These are a few of my favorite things. heh. Not really. Well they used to be. But then one day I grew up and now sleeping, wine and silence are a few of my favorite things :) So Heather sorta kinda unoficially tagged us all to write about sex. More specifically what makes for good or bad sex. I love reading about everyone's sex lives of course, but I must say it makes for some nervous blog reading at work! hah.
It's easier for me to talk about all the bad sex of my past. For some reason it seems like the bad sex was more memorable. Maybe my subconscious was preparing to blog about this in the future. The second reason why it's easier for me to talk about the bad sex is because of that fact that I would like for my husband to somehow think that all of the sex in my past was horrible. That it doesn't count. Although maybe since he knows that I was far from a virgin on my wedding day, he really believes me when I tell him that he's the best lover I've ever had. Of course sex can't always be incredible, but when it IS incredible, it surpasses all my previous experiences by far.
The worst sex of my life took place while I was in college. It was really unfair. M was a great, great guy. Some of you may have read my comment about him on Heather's blog, but after some thinking, I honnestly believe 2 inches of love is being generous. I kid you not. I vividly our very first boner-worthy make out session... I reached to grab his love bone for the first time... and I couldn't find it. I seriously considered the possibility of M being a transexual at that very moment. Further investigating revealed that at his full potential, at his full glory, M extended a whole 2 inches. And that's being generous. If I press my thumb and my index together, it would completely cover the lenght of him. I remember once a long long time ago seing an online gallery of ridiculously small male genitalia. His was just like that. The kind that completely dissappears when he's sitting down.
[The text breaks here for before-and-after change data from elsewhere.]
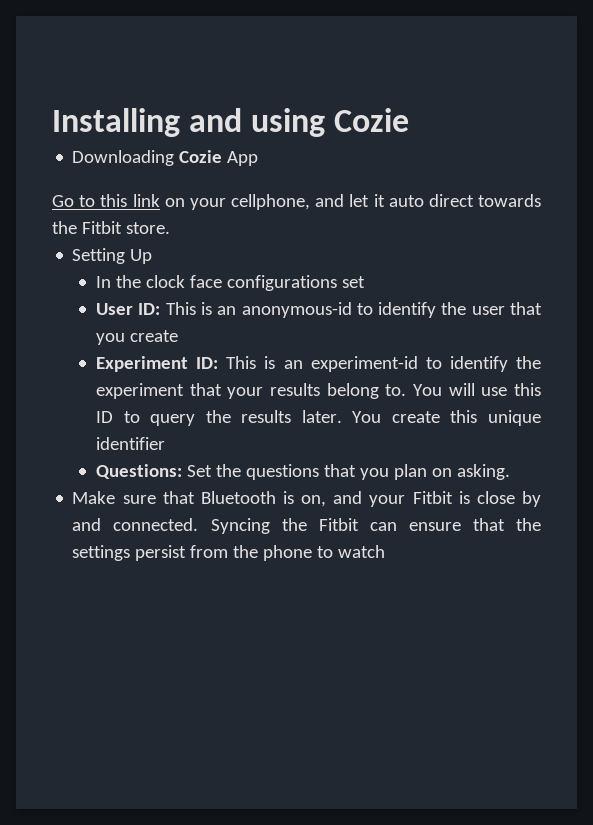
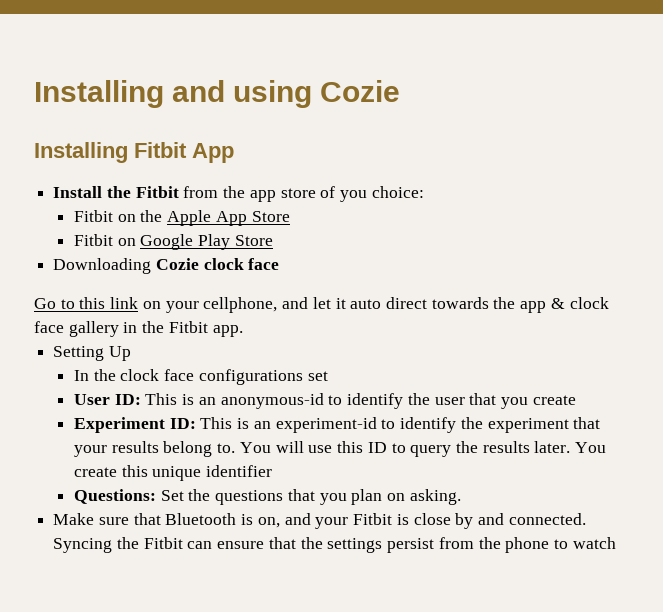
(410, 120) none -> [34,142,234,163] [53,186,424,202] [74,210,290,226] [74,234,273,250] // Installing Fitbit App // Install the Fitbit from the app store of you choice: // Fitbit on the Apple App Store // Fitbit on Google Play Store
[227,151,259,166] App -> [203,258,280,270] clock face
[81,221,170,234] Fitbit store. -> [520,297,609,313] [34,321,243,337] app & clock face gallery in the Fitbit app.

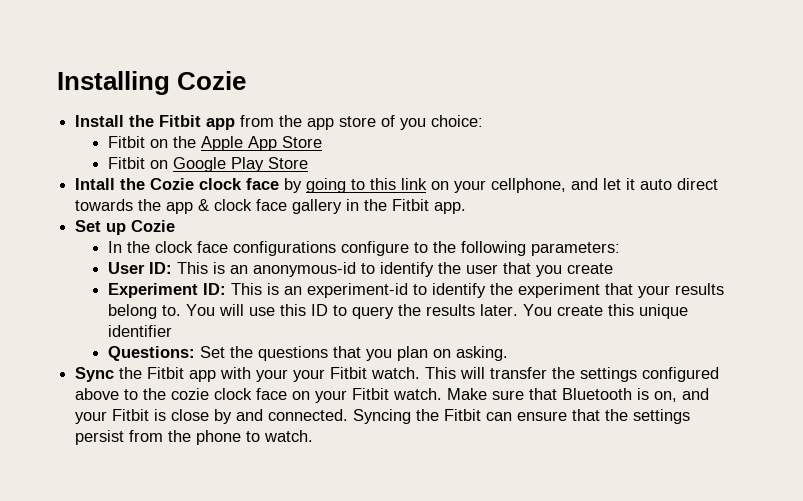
[34,80,401,108] [34,142,234,163] Installing and using Cozie // Installing Fitbit App -> [57,71,247,95] Installing Cozie
(179, 192) none -> [206,118,236,130] app
[53,258,152,274] Downloading -> [75,178,146,190] Intall the
[34,298,56,309] // Go -> [284,178,347,193] by going
[53,346,131,361] Setting Up -> [75,220,176,235] Set up Cozie
[307,371,328,381] set -> [341,241,621,256] configure to the following parameters:
(461, 497) none -> [75,367,720,382] [75,388,443,403] Sync the Fitbit app with your your Fitbit watch. This will transfer the settings configured above to the cozie clock face on your Fitbit watch.
[572,537,616,549] watch -> [264,430,314,442] watch.

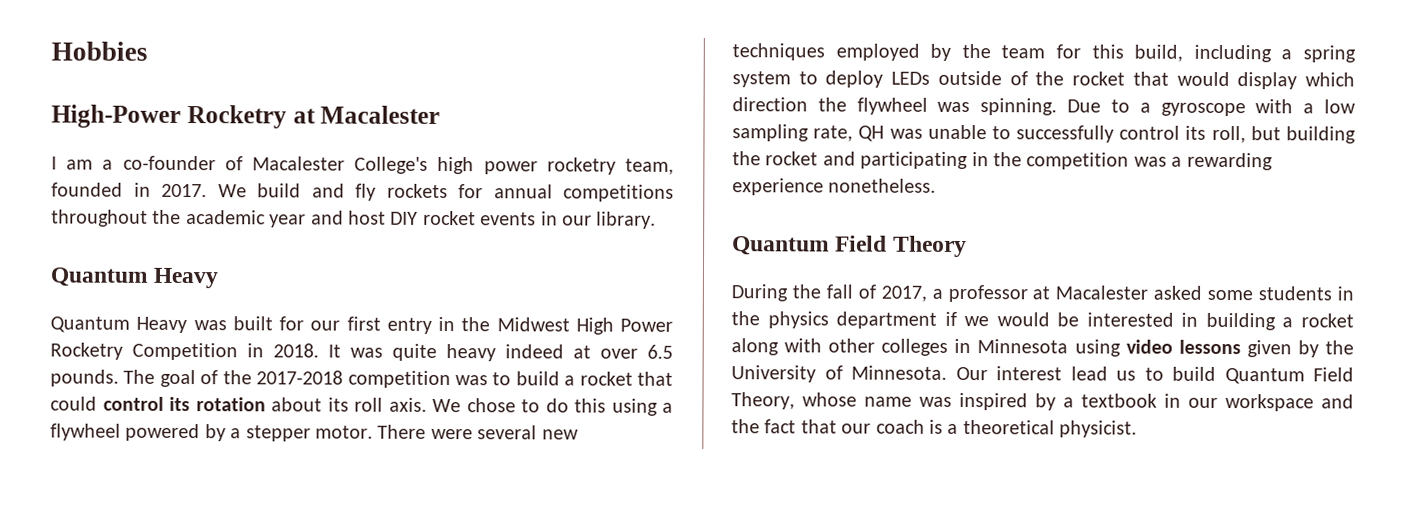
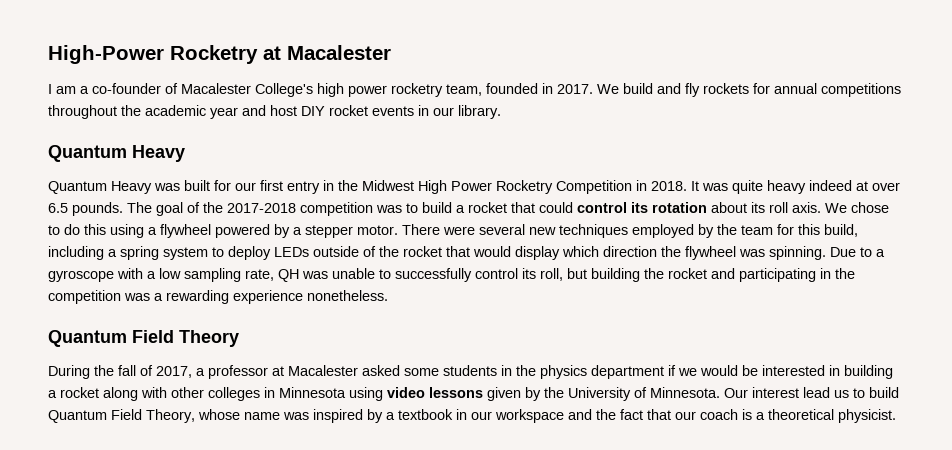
[51,41,148,61] Hobbies // -> (48, 54) none

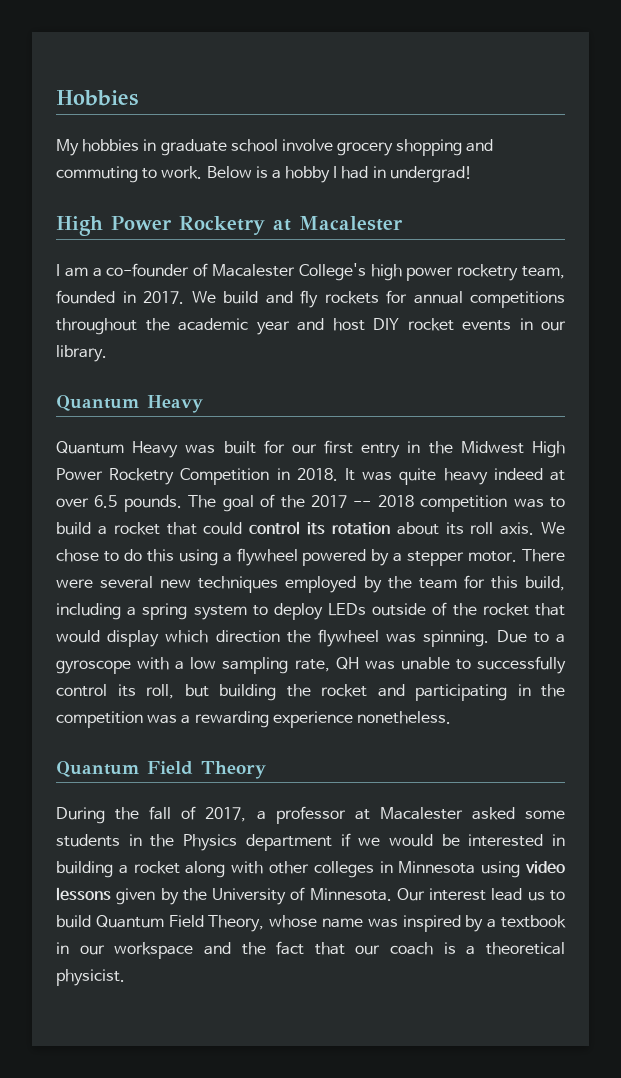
[48,45,164,64] High-Power -> [56,90,138,106] [56,139,494,156] [56,166,472,183] [56,216,172,236] Hobbies // My hobbies in graduate school involve grocery shopping and commuting to work. Below is a hobby I had in undergrad! // High Power
[227,203,296,213] 2017-2018 -> [310,495,414,508] 2017 -- 2018
[540,365,587,379] physics -> [183,834,238,851] Physics

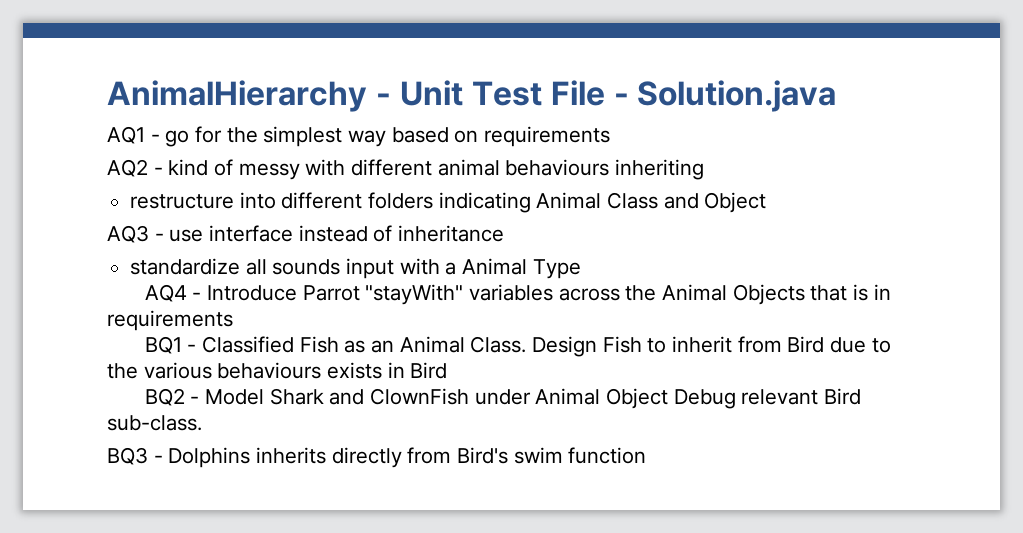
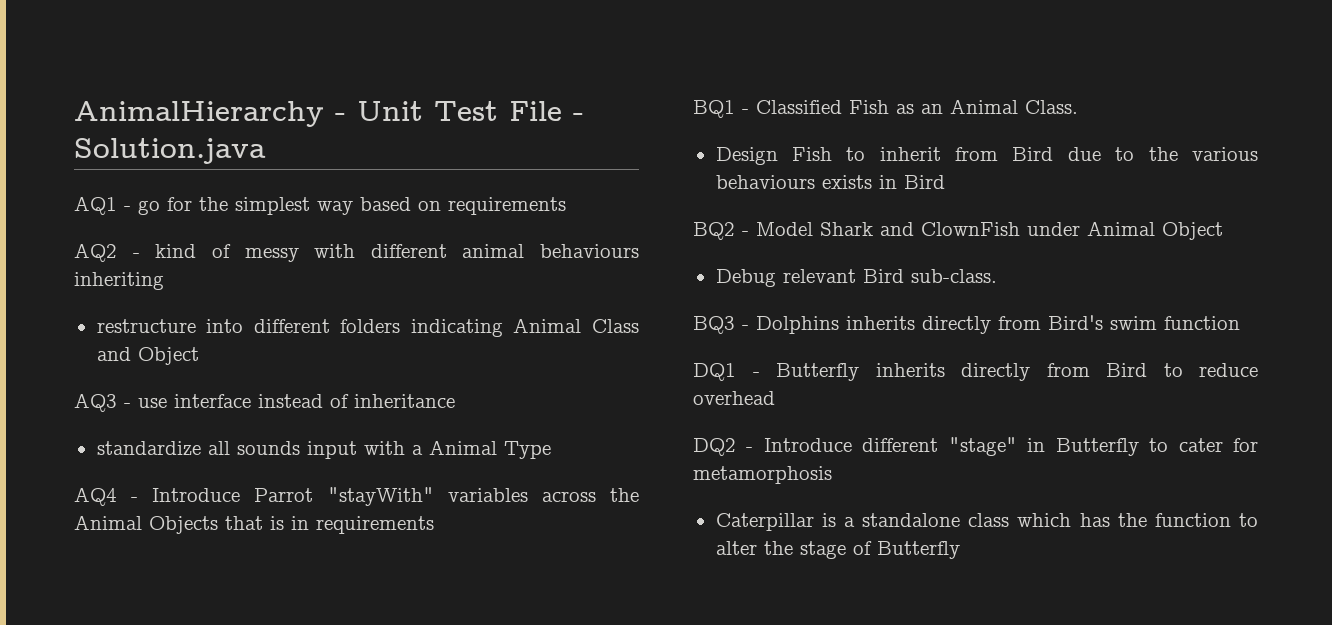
(527, 344) none -> (1078, 107) //
(669, 398) none -> (1223, 231) //
(647, 455) none -> [693,363,1258,381] [693,391,775,405] [693,437,1258,456] [693,466,832,484] [715,513,1258,531] [715,541,960,559] // DQ1 - Butterfly inherits directly from Bird to reduce overhead // DQ2 - Introduce different "stage" in Butterfly to cater for metamorphosis // Caterpillar is a standalone class which has the function to alter the stage of Butterfly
I was determined to not let his size bother me. Size isn't supposed to matter after all. Despite our very best efforts, we sadly came to the realization that it just was not meant to be. Our efforts were impeded by my overall body fat, and his horizontal disability. The only type of sex possible for us was manual and oral. After three months of this I could not take it anymore and broke up with M. He was heartbroken. He shaved his head right before his university graduation pictures. His mother was furious with me. I loved him, but I knew that I could definitely not live a sexless life. A month later, we met by coincidence at the Igloo bar, and I stupidly let myself fall for his teary love declaration once again. It hurt even more to have to break up once more. I still think about him sometimes, about how I could have possibly made it easier on him. (One of the things I regret saying to him was that I could not stay with him because I wanted kids someday... That really hurt his male ego.)
Okay to be completely honnest, I kind of cheated on him before breaking up with him. And I left him three days before Christmas. That's why I could have been more considerate of his feelings. The guy I cheated on him with was A. He was huge. He completely filled me. I couldn't stop grinning while we were doing it. He even commented on that. It must have boosted his ego. Despite the pleasant fullness feeling, it wasn't amazing sex. It was good sex. But not amazing. I was ridden with guilt ecause even though I was done with M in my mind, I hadn't made it official yet. I was cheating on a good guy.
Another pretty bad sexual experience I'm not sure I should blog about since one of my best friends, who reads this blog, knows him. And his wife. He is the second shortest penis I've ever met. I'll just say that he wanted us to use his wife's dildo. He was separated at the time. Now they're back together. What a cute happy ending. She's reunited with her husband and with her dildo.
Sadly, I've have a few more bad sex stories, but this is getting depressing. Let's move on to the good stuff.
The greatest sex of my life is in my present. My only complaint is that I would like it more often. Way more often. I guess all good things come to those who wait. The wait is worth it.
I'm trying to think of the other good sexual experiences in my life but I'm realizing that all those adventures ended rather sourly. I've never had any nasty breakups, just nasty heartbreaks on mine or their part.
When I first met Steph, I was determined to never get involved romantically with him despite my strong feelings for him. I did not want to date a fat guy. I'm a fat girl, it's not like I was discriminating, it was just that from my previous experiences, fat sex was not the greatest. I think I knew I was going to marry him the first time we had sex. That was the time the pizza delivery guy interrupted us. If I wasn't sure then I knew for sure that I was going to marry him when he shielded me from boiling hot water in our dysfunctional appartment shower. I have always felt so safe in his presence.
So I guess I really don't think there is a way to foresee if sex with someone is going to be good, passable or bad. Although I think when you're truly in love, it can't be bad.
P.S. One of my best sexual experiences did include sex, drugs and rock n' roll. Although not too hardcore. It was sex, marijuana and Radiohead hehe.